Dentro del depósito hay una clasificación natural: los fragmentos pequeños (gravas) tienden a quedar en la parte alta y los grandes bloques ruedan hasta la parte baja. De ahí la distinción práctica del montañero entre la glera o pedrera de gravilla, móvil e incómoda, y el canchal de grandes bloques, más firme pero traicionero por las piedras que basculan.
Los peligros
- Resbalones y esguinces: la gravilla cede bajo el pie y arrastra hacia abajo; es la causa más frecuente de torceduras de tobillo y rodilla en montaña.

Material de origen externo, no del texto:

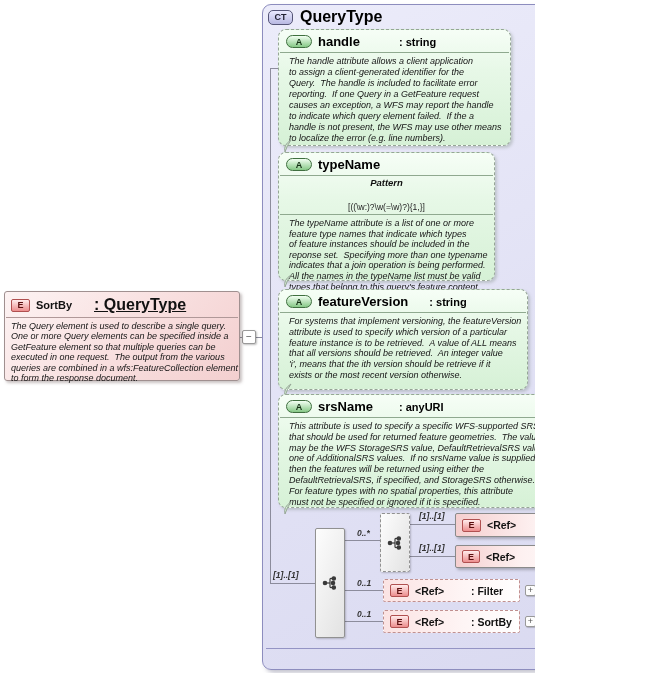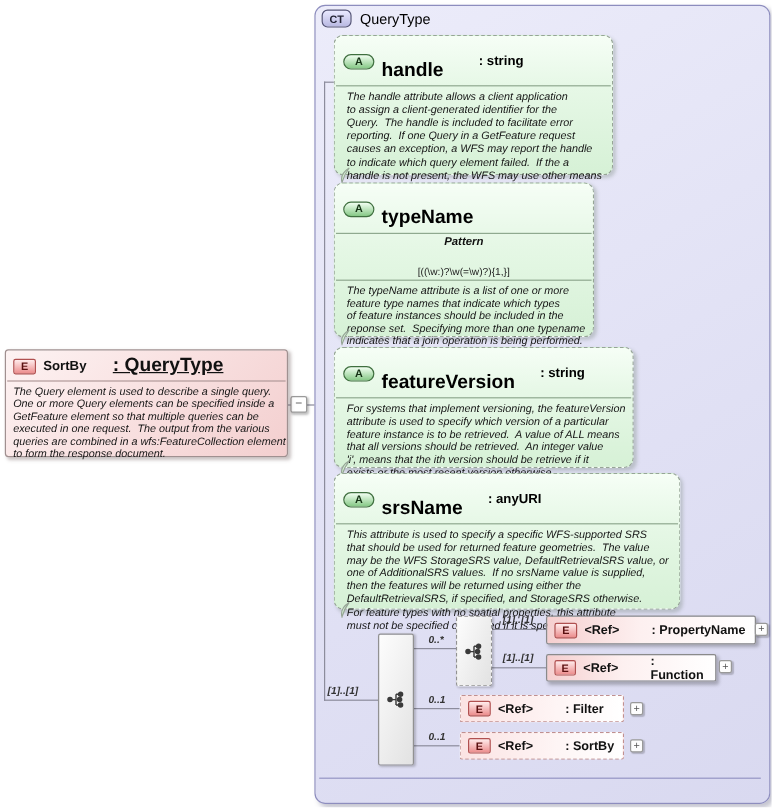--- a/index.html
+++ b/index.html
@@ -3,7 +3,7 @@
 <meta charset="utf-8">
 <style>
   html,body{margin:0;padding:0;background:#ffffff;}
-  #stage{position:relative;width:643px;height:673px;background:#ffffff;overflow:hidden;
+  #stage{position:relative;width:535px;height:673px;background:#ffffff;overflow:hidden;
          font-family:"Liberation Sans", sans-serif;color:#111;}
 
   

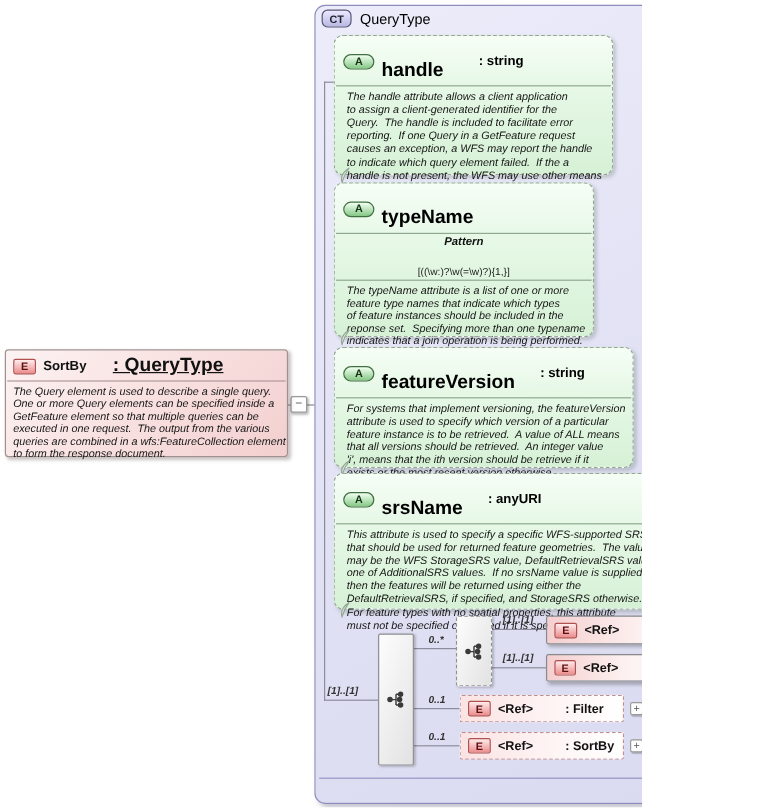--- a/index.html
+++ b/index.html
@@ -17,7 +17,7 @@
           border:1px solid #8d8dbe;border-radius:9px;
           box-shadow:3px 3px 4px rgba(90,90,120,0.35);}
   .ct-header{position:absolute;left:268px;top:8px;display:flex;align-items:center;gap:7px;}
-  .ct-title{font-weight:normal;font-size:12px;color:#000;}
+  .ct-title{font-weight:bold;font-size:16px;color:#000;}
   .badge{display:inline-flex;align-items:center;justify-content:center;
          font-weight:bold;box-sizing:border-box;font-style:normal;}
   .badge-ct{width:25px;height:15px;border-radius:5px;font-size:9px;color:#223;

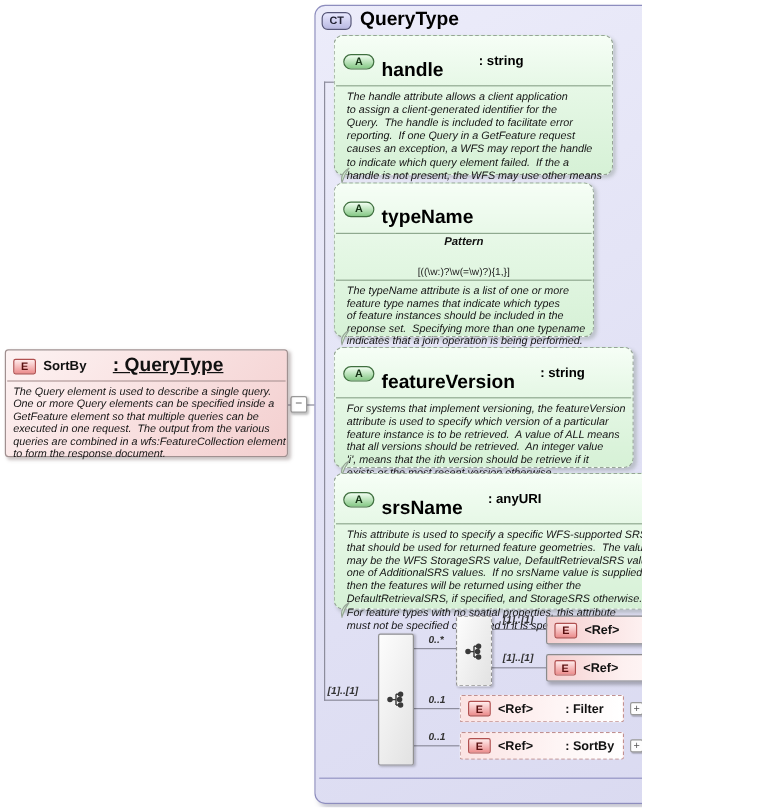--- a/index.html
+++ b/index.html
@@ -32,7 +32,7 @@
             background:linear-gradient(#f6fef6 0%,#e7f8e7 35%,#d6f1d6 100%);
             box-shadow:2px 2px 3px rgba(80,100,80,0.25);box-sizing:border-box;}
   .attr-title{display:flex;align-items:center;gap:6px;padding:4px 8px 3px 7px;}
-  .attr-name{font-weight:bold;font-size:16px;color:#000;min-width:60px;margin-top:16px;}
+  .attr-name{font-weight:bold;font-size:13px;color:#000;min-width:60px;}
   .attr-type{font-weight:bold;font-size:11px;color:#000;margin-left:15px;}
   .divider{border-top:1px solid #8fa98f;margin:0 1px;}
   .doc{padding:3px 6px 4px 10px;font-style:italic;font-size:9px;line-height:11px;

- Bloques basculantes: en el canchal de grandes piedras, algunas pivotan al pisarlas y pueden atrapar o golpear el pie.
- Caída de piedras: al pie de paredes activas, los desprendimientos son frecuentes; un grupo que progresa en fila los provoca unos sobre otros.
- Pérdida de referencias: muchos canchales borran el sendero, obligando a buscar hitos (mojones de piedras) para no perder la traza.

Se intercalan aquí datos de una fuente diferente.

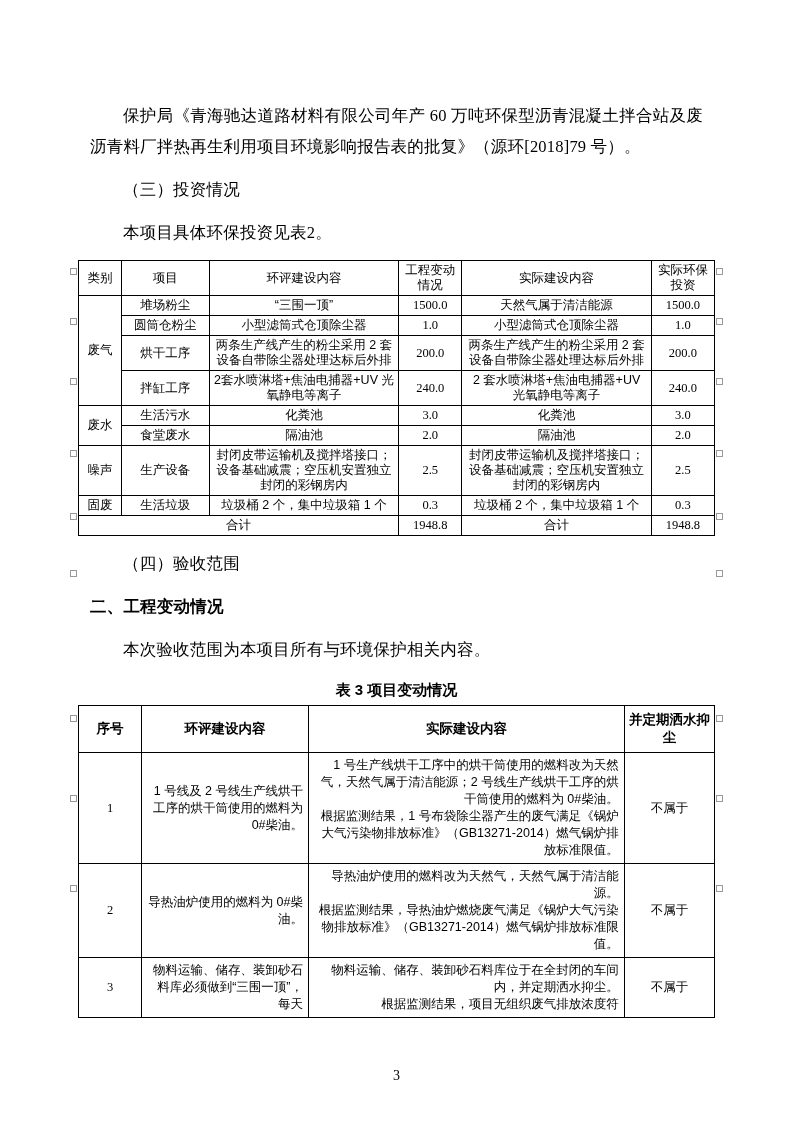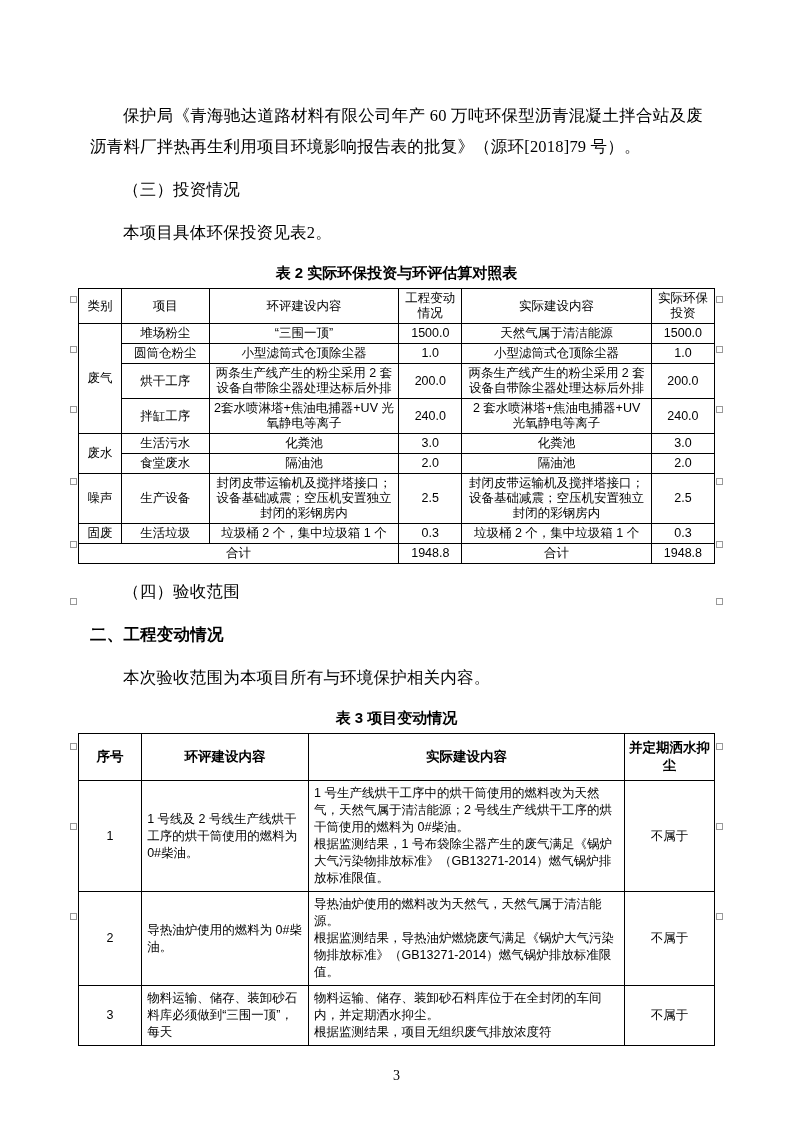--- a/index.html
+++ b/index.html
@@ -119,7 +119,6 @@
   <p class="para indent2">（三）投资情况</p>
   <p class="para indent2">本项目具体环保投资见表2。</p>
 
-  <div class="tbl-caption">表 2  实际环保投资与环评估算对照表</div>
 
   <div class="tbl-wrap">
     <span class="mark mark-l" style="top:8px;"></span>

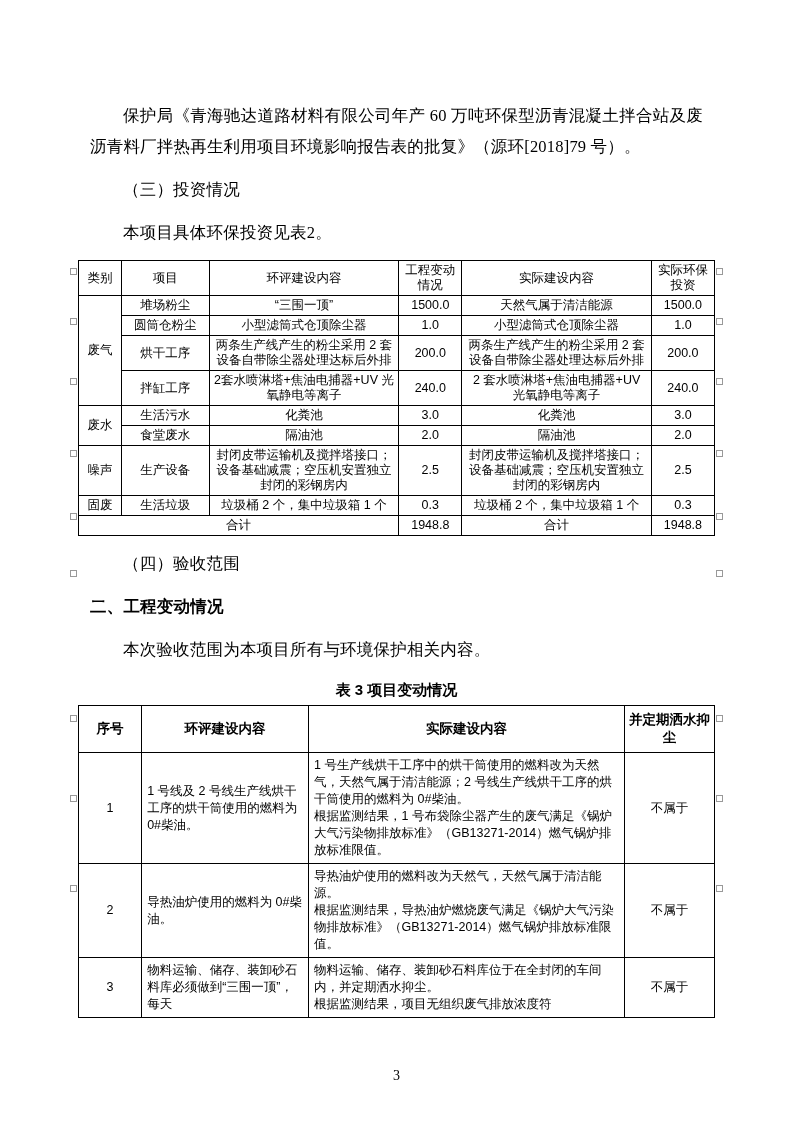--- a/index.html
+++ b/index.html
@@ -67,7 +67,7 @@
     font-size: 12.5px;
   }
   .num {
-    font-family: Liberation Sans, sans-serif;
+    font-family: Liberation Serif, serif;
     font-size: 13px;
   }
   .t3 td {

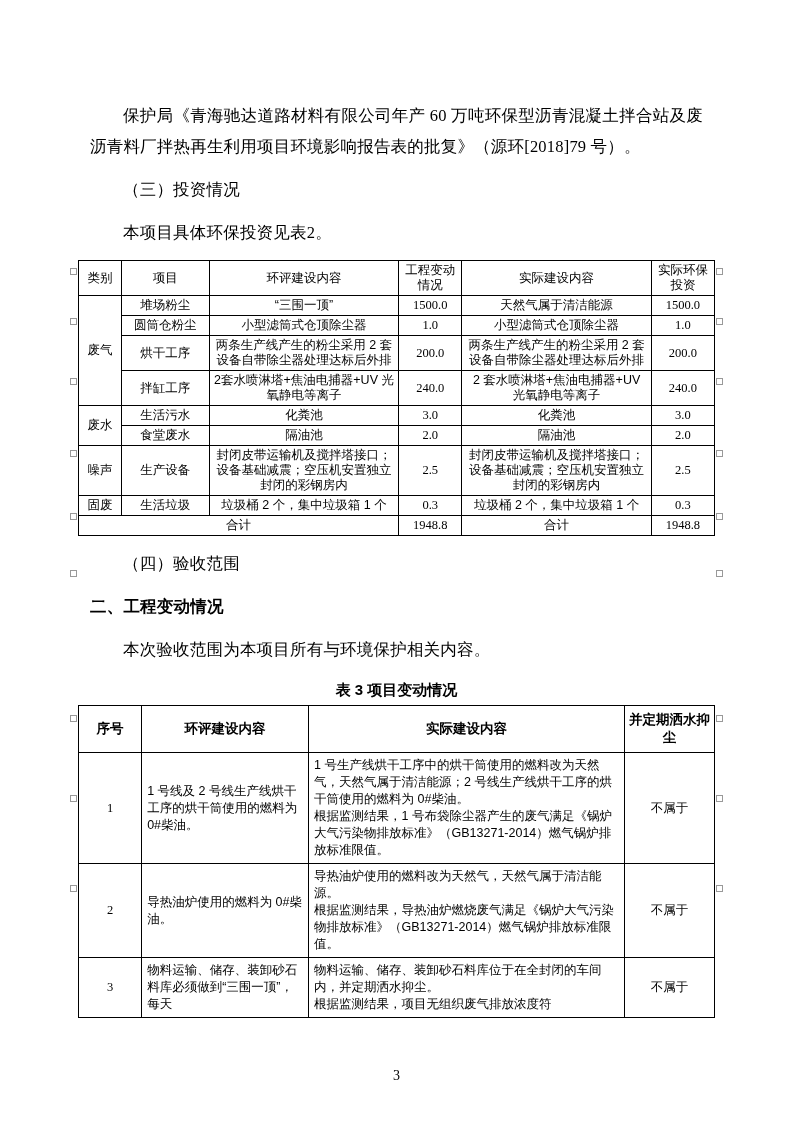--- a/index.html
+++ b/index.html
@@ -75,7 +75,7 @@
     line-height: 17px;
   }
   .t3 td.left {
-    text-align: left;
+    text-align: right;
     padding: 4px 5px;
   }
   .t3 td.ctr {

Cómo cruzarlos: técnica de progresión
La clave es el aplomo y la lectura del terreno. En la pedrera de gravilla conviene pisar con la planta entera, mantener el peso sobre la pierna de apoyo y, en bajada, aprovechar el deslizamiento controlado clavando el talón en pasos cortos. En el canchal de bloques se progresa saltando de piedra en piedra eligiendo las grandes y bien asentadas, probando el apoyo antes de cargar el peso y evitando las que «cantan» al pisarlas. En grupo, lo prudente es no caminar uno encima de otro sino en diagonal o en abanico, para que las piedras que se sueltan no golpeen al de abajo, y mantener distancia. Los bastones ayudan al equilibrio, y el casco es recomendable al pie de paredes con riesgo de desprendimiento.
Dónde son habituales
Los canchales son un elemento omnipresente de la alta montaña española: abundan en los Picos de Europa (las laderas de Peña Vieja están entre las mejor estudiadas), en el macizo de Las Ubiñas, en las gleras de Gredos en torno a la Laguna Grande y el Almanzor, en el Pirineo y en Sierra Nevada. Son terreno típico de los últimos tramos de las ascensiones a cumbres, justo donde la fatiga aprieta y conviene extremar la atención.